In vivo, in ACTH-treated rats, CGS 20267 does not affect plasma levels of corticosterone or aldosterone at a dose of 4 mg/kg p.o. (1000 times higher than the ED50 for aromatase inhibition in vivo). In adult female rats, a 14-day treatment with 1 mg/kg p.o. daily, completely interrupts ovarian cyclicity and suppresses uterine weight to that seen 14 days after ovariectomy. In adult female rats bearing estrogen-dependent DMBA-induced mammary tumors, 0.1 mg/kg p.o. given daily for 42 days caused almost complete regression of tumors present at the start of treatment.
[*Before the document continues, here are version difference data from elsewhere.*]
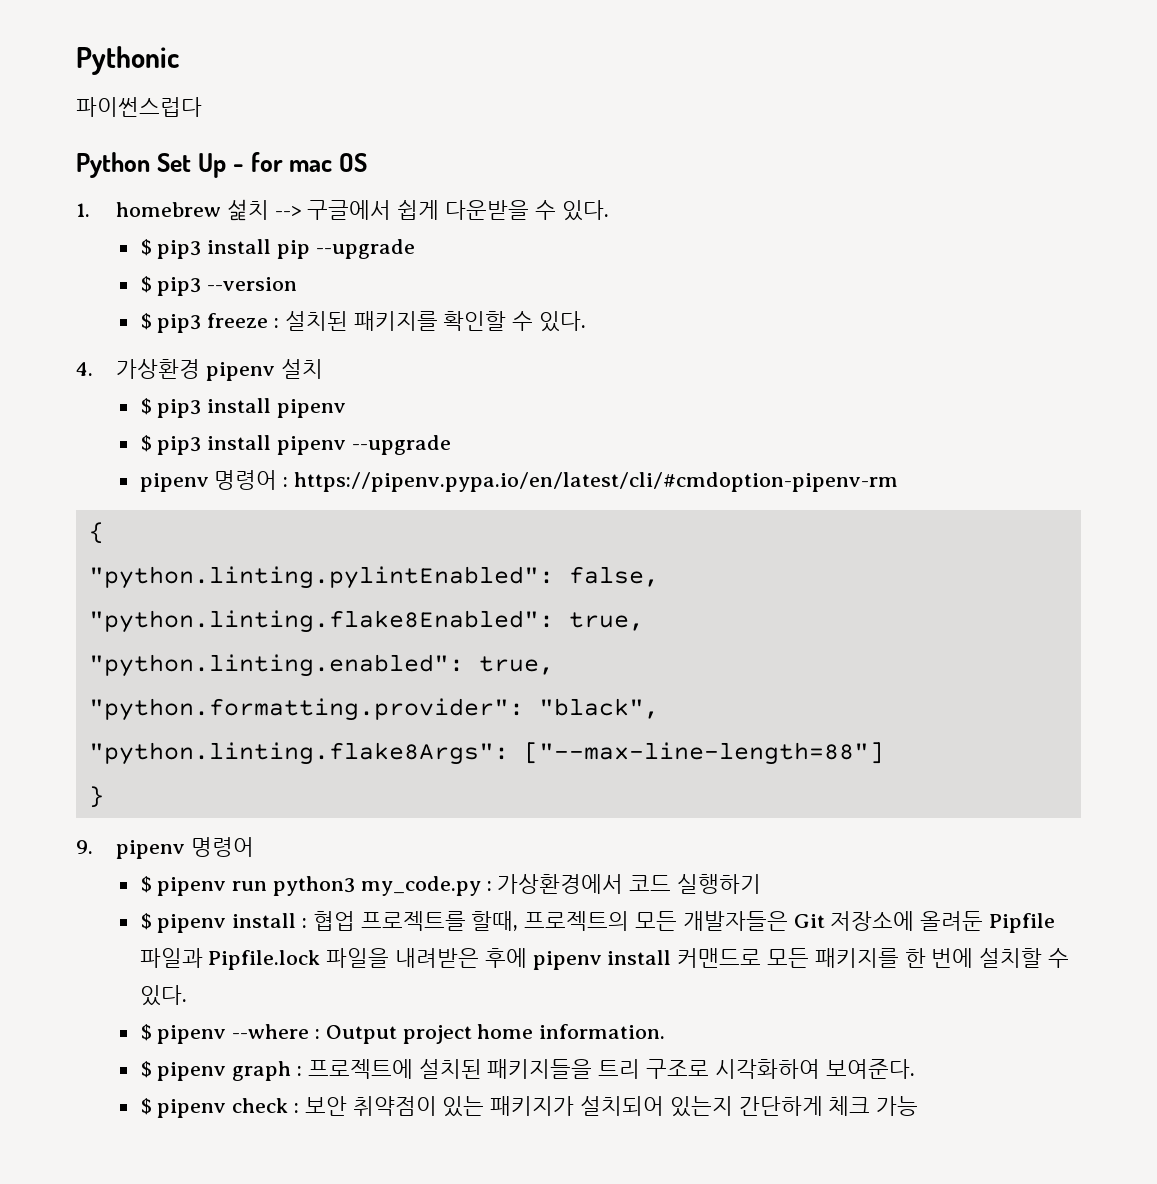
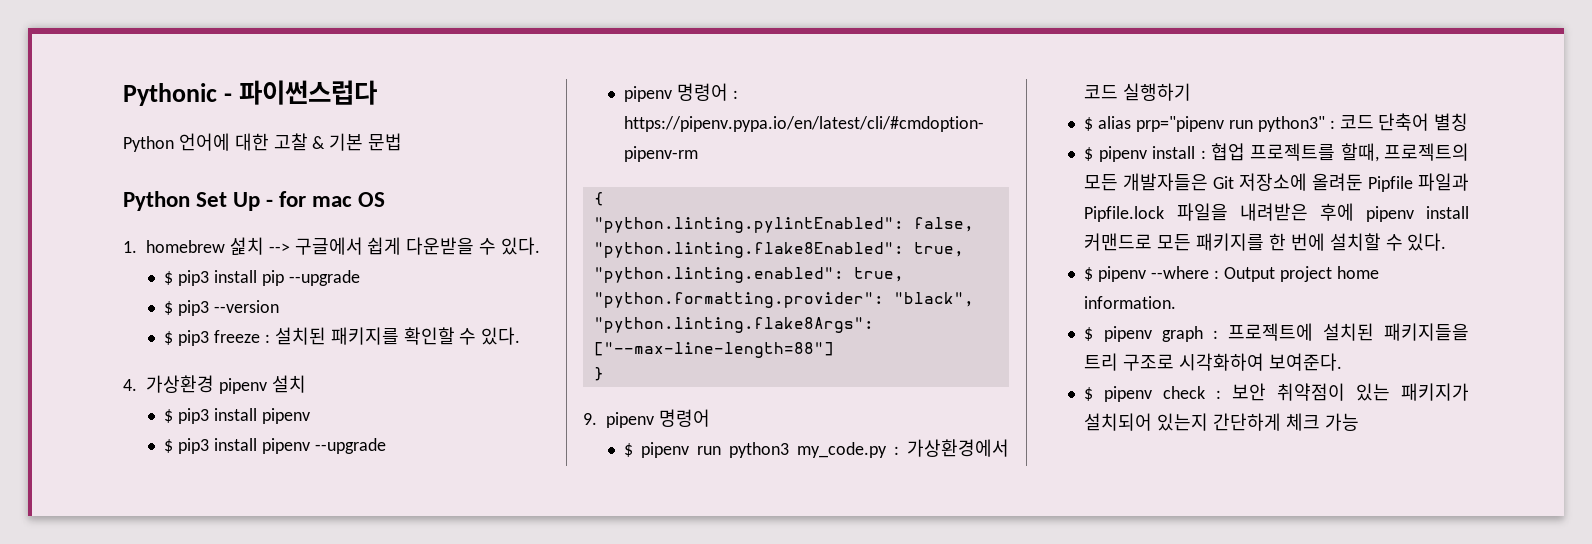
- Pythonic
- 파이썬스럽다
+ Pythonic - 파이썬스럽다
+ Python 언어에 대한 고찰 & 기본 문법
+ $ alias prp="pipenv run python3" : 코드 단축어 별칭

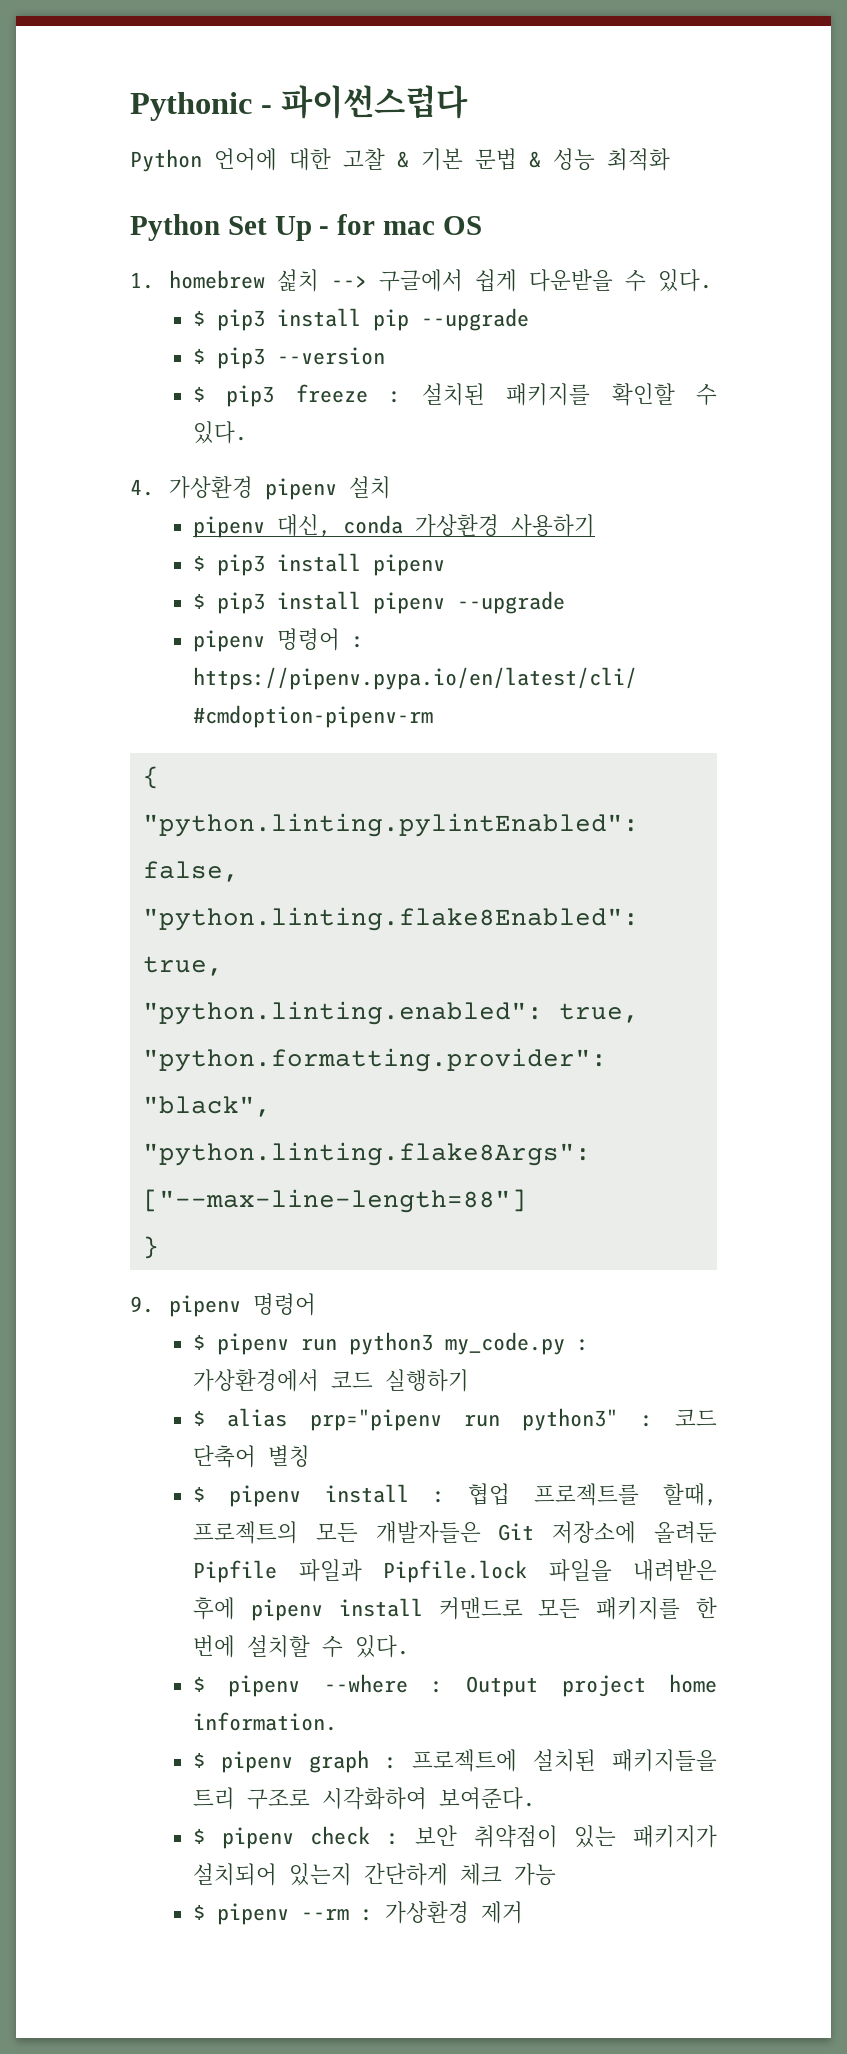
- Python 언어에 대한 고찰 & 기본 문법
+ Python 언어에 대한 고찰 & 기본 문법 & 성능 최적화
+ pipenv 대신, conda 가상환경 사용하기
+ $ pipenv --rm : 가상환경 제거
Thus compared to each other, CGS 16949A and CGS 20267 are both highly potent in inhibiting estrogen biosynthesis in vitro and in vivo. The striking difference between them is that unlike CGS 16949A, CGS 20267 does not affect adrenal steroidogenesis in vitro or in vivo, at concentrations and doses several orders of magnitude higher than those required to inhibit estrogen biosynthesis[1]. |
Enzyme Assay |
CGS 20267 is a new non-steroidal compound which potently inhibits aromatase in vitro (IC50 of 11.5 nM) and in vivo (ED50 of 1-3 micrograms/kg p.o.), CGS 20267 maximally inhibits estradiol production in vitro in LH-stimulated hamster ovarian tissue at 0.1 microM with an IC50 of 0.02 microM and does not significantly affect progesterone production up to 350 microM. In ACTH-stimulated rat adrenal tissue in vitro, aldosterone production was inhibited with an IC50 of 210 microM (10,000 times higher than the IC50 for estradiol production); no significant effect on corticosterone production was seen at 350 microM[1].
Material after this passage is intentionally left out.